EXERCISE INSTRUCTIONS: Your answer must be an exact copy of the records below, minus any images.

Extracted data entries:
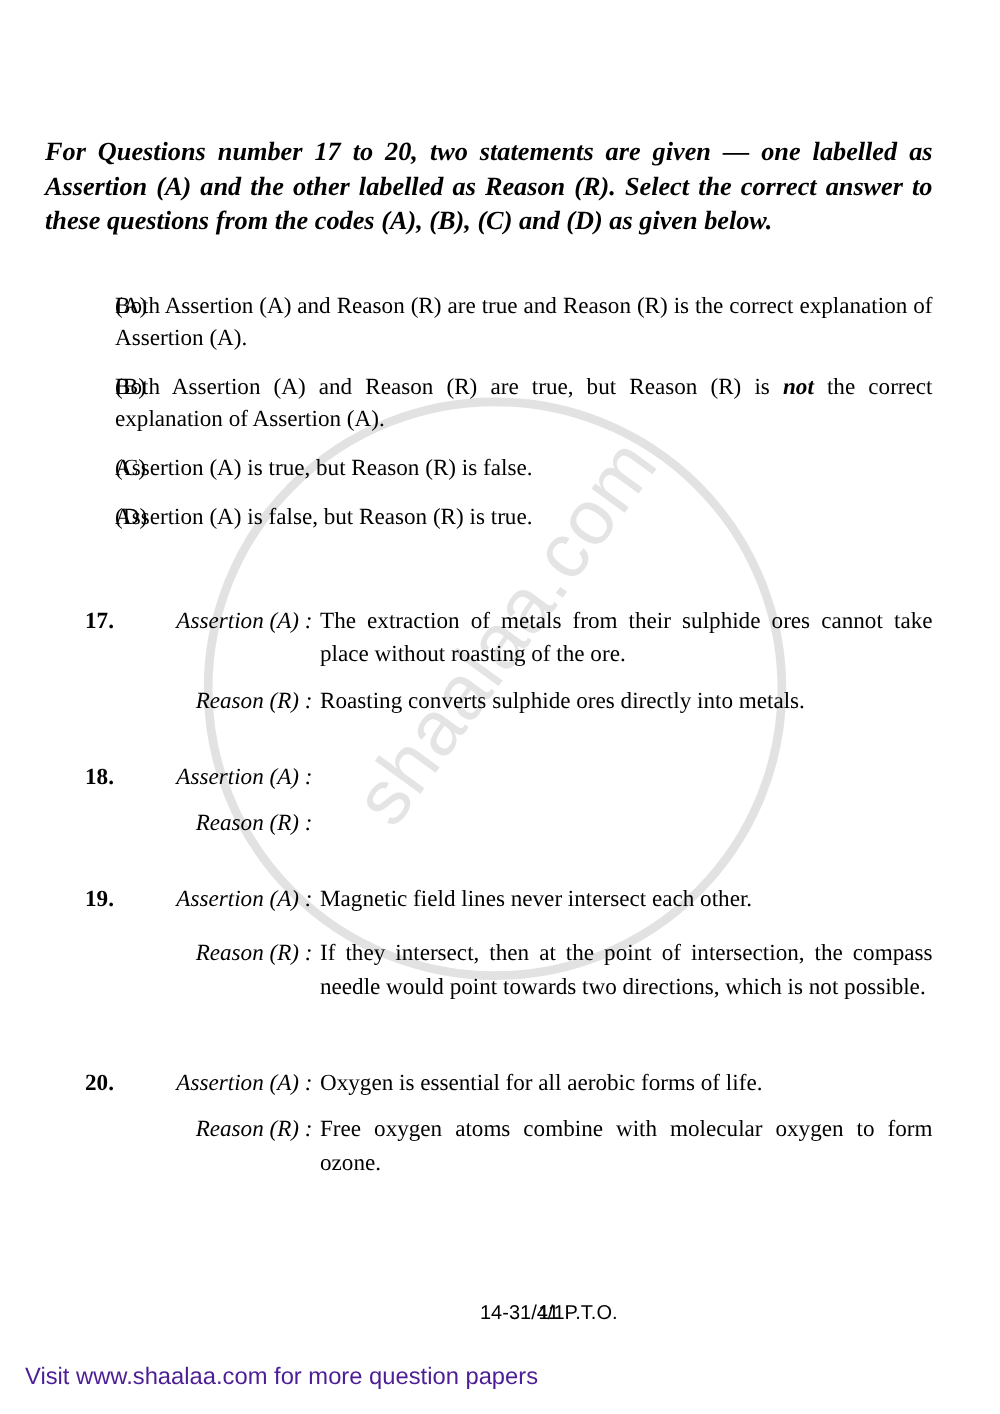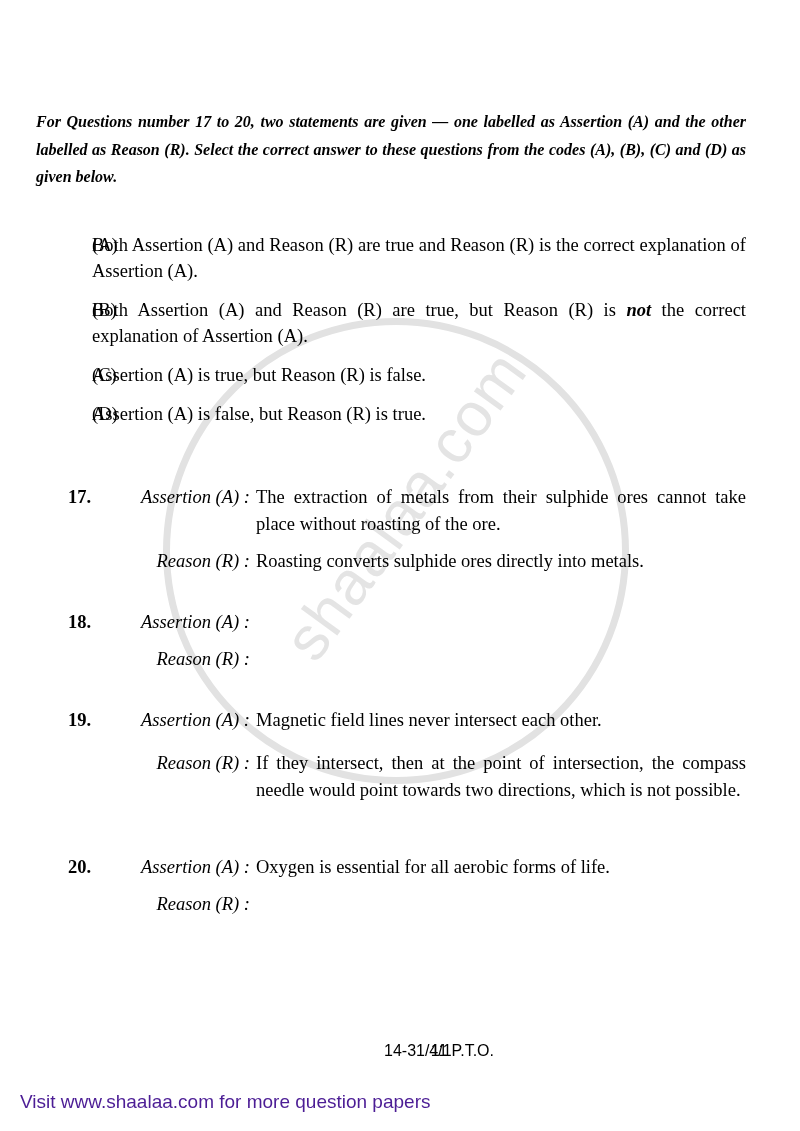--- a/index.html
+++ b/index.html
@@ -58,21 +58,21 @@
     box-sizing: border-box;
   }
 
   .intro {
     position: absolute;
     left: 36px;
     top: 108px;
     width: 710px;
     font-weight: bold;
     font-style: italic;
-    font-size: 16px;
+    font-size: 21px;
     line-height: 27.5px;
     text-align: justify;
     text-justify: inter-word;
   }
   .intro > span { display: inline; }
 
   
   .options {
     position: absolute;
     left: 36px;
@@ -267,20 +267,21 @@
     <div class="question">
       <div class="qline">
         <div class="qnum">20.</div>
         <div class="qlabel">Assertion (A) :</div>
         <div class="qbody last-line">Oxygen is essential for all aerobic forms of life.</div>
       </div>
       <div class="gap-sm"></div>
       <div class="qline">
         <div class="qnum-blank"></div>
         <div class="qlabel">Reason (R) :</div>
+        <div class="qbody">Free oxygen atoms combine with molecular oxygen to form ozone.</div>
       </div>
     </div>
 
   </div>
 
   <div class="footer">
     <div class="footer-left">14-31/4/1</div>
     <div class="footer-center">11</div>
     <div class="footer-right">P.T.O.</div>
   </div>

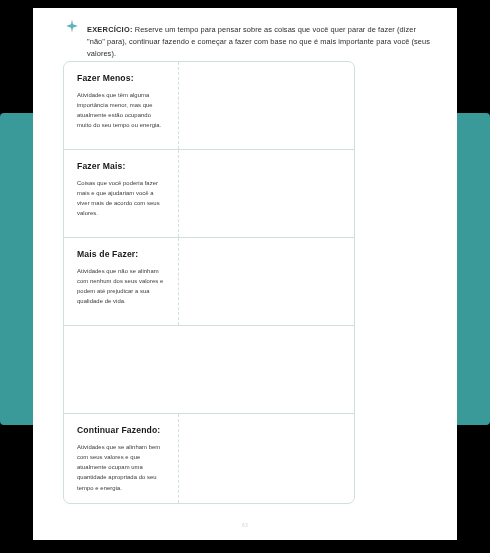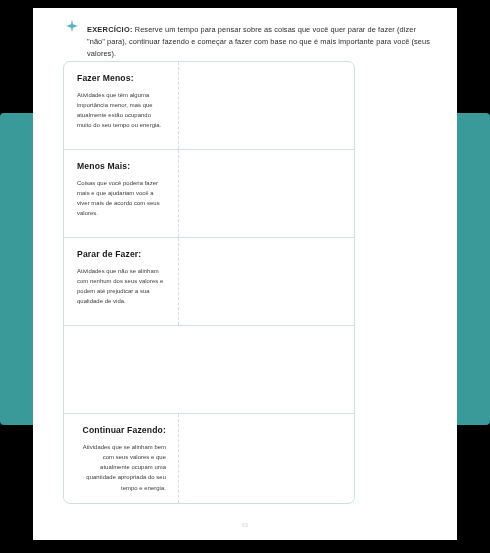--- a/index.html
+++ b/index.html
@@ -89,21 +89,20 @@
     overflow: hidden;
   }
   .ws-row {
     display: flex;
     border-bottom: 1px solid #cfe0e0;
     min-height: 88px;
     box-sizing: border-box;
   }
   .ws-row:last-child {
     border-bottom: none;
-    text-align: right;
   }
   .ws-prompt {
     flex: 0 0 115px;
     box-sizing: border-box;
     padding: 11px 12px 10px 13px;
     border-right: 1px dashed #cfe0e0;
   }
   .ws-title {
     font-size: 8.6px;
     font-weight: bold;
@@ -158,29 +157,29 @@
     <div class="ws-row">
       <div class="ws-prompt">
         <div class="ws-title">Fazer Menos:</div>
         <div class="ws-desc">Atividades que têm alguma importância menor, mas que atualmente estão ocupando muito do seu tempo ou energia.</div>
       </div>
       <div class="ws-answer"></div>
     </div>
 
     <div class="ws-row">
       <div class="ws-prompt">
-        <div class="ws-title">Menos Mais:</div>
+        <div class="ws-title">Fazer Mais:</div>
         <div class="ws-desc">Coisas que você poderia fazer mais e que ajudariam você a viver mais de acordo com seus valores.</div>
       </div>
       <div class="ws-answer"></div>
     </div>
 
     <div class="ws-row">
       <div class="ws-prompt">
-        <div class="ws-title">Parar de Fazer:</div>
+        <div class="ws-title">Mais de Fazer:</div>
         <div class="ws-desc">Atividades que não se alinham com nenhum dos seus valores e podem até prejudicar a sua qualidade de vida.</div>
       </div>
       <div class="ws-answer"></div>
     </div>
 
     <div class="ws-row">
       <div class="ws-answer"></div>
     </div>
 
     <div class="ws-row">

EXERCISE RESULT:
--- a/index.html
+++ b/index.html
@@ -58,21 +58,21 @@
     box-sizing: border-box;
   }
 
   .intro {
     position: absolute;
     left: 36px;
     top: 108px;
     width: 710px;
     font-weight: bold;
     font-style: italic;
-    font-size: 16px;
+    font-size: 21px;
     line-height: 27.5px;
     text-align: justify;
     text-justify: inter-word;
   }
   .intro > span { display: inline; }
 
   
   .options {
     position: absolute;
     left: 36px;
@@ -267,20 +267,21 @@
     <div class="question">
       <div class="qline">
         <div class="qnum">20.</div>
         <div class="qlabel">Assertion (A) :</div>
         <div class="qbody last-line">Oxygen is essential for all aerobic forms of life.</div>
       </div>
       <div class="gap-sm"></div>
       <div class="qline">
         <div class="qnum-blank"></div>
         <div class="qlabel">Reason (R) :</div>
+        <div class="qbody">Free oxygen atoms combine with molecular oxygen to form ozone.</div>
       </div>
     </div>
 
   </div>
 
   <div class="footer">
     <div class="footer-left">14-31/4/1</div>
     <div class="footer-center">11</div>
     <div class="footer-right">P.T.O.</div>
   </div>

--- a/index.html
+++ b/index.html
@@ -89,21 +89,20 @@
     overflow: hidden;
   }
   .ws-row {
     display: flex;
     border-bottom: 1px solid #cfe0e0;
     min-height: 88px;
     box-sizing: border-box;
   }
   .ws-row:last-child {
     border-bottom: none;
-    text-align: right;
   }
   .ws-prompt {
     flex: 0 0 115px;
     box-sizing: border-box;
     padding: 11px 12px 10px 13px;
     border-right: 1px dashed #cfe0e0;
   }
   .ws-title {
     font-size: 8.6px;
     font-weight: bold;
@@ -158,29 +157,29 @@
     <div class="ws-row">
       <div class="ws-prompt">
         <div class="ws-title">Fazer Menos:</div>
         <div class="ws-desc">Atividades que têm alguma importância menor, mas que atualmente estão ocupando muito do seu tempo ou energia.</div>
       </div>
       <div class="ws-answer"></div>
     </div>
 
     <div class="ws-row">
       <div class="ws-prompt">
-        <div class="ws-title">Menos Mais:</div>
+        <div class="ws-title">Fazer Mais:</div>
         <div class="ws-desc">Coisas que você poderia fazer mais e que ajudariam você a viver mais de acordo com seus valores.</div>
       </div>
       <div class="ws-answer"></div>
     </div>
 
     <div class="ws-row">
       <div class="ws-prompt">
-        <div class="ws-title">Parar de Fazer:</div>
+        <div class="ws-title">Mais de Fazer:</div>
         <div class="ws-desc">Atividades que não se alinham com nenhum dos seus valores e podem até prejudicar a sua qualidade de vida.</div>
       </div>
       <div class="ws-answer"></div>
     </div>
 
     <div class="ws-row">
       <div class="ws-answer"></div>
     </div>
 
     <div class="ws-row">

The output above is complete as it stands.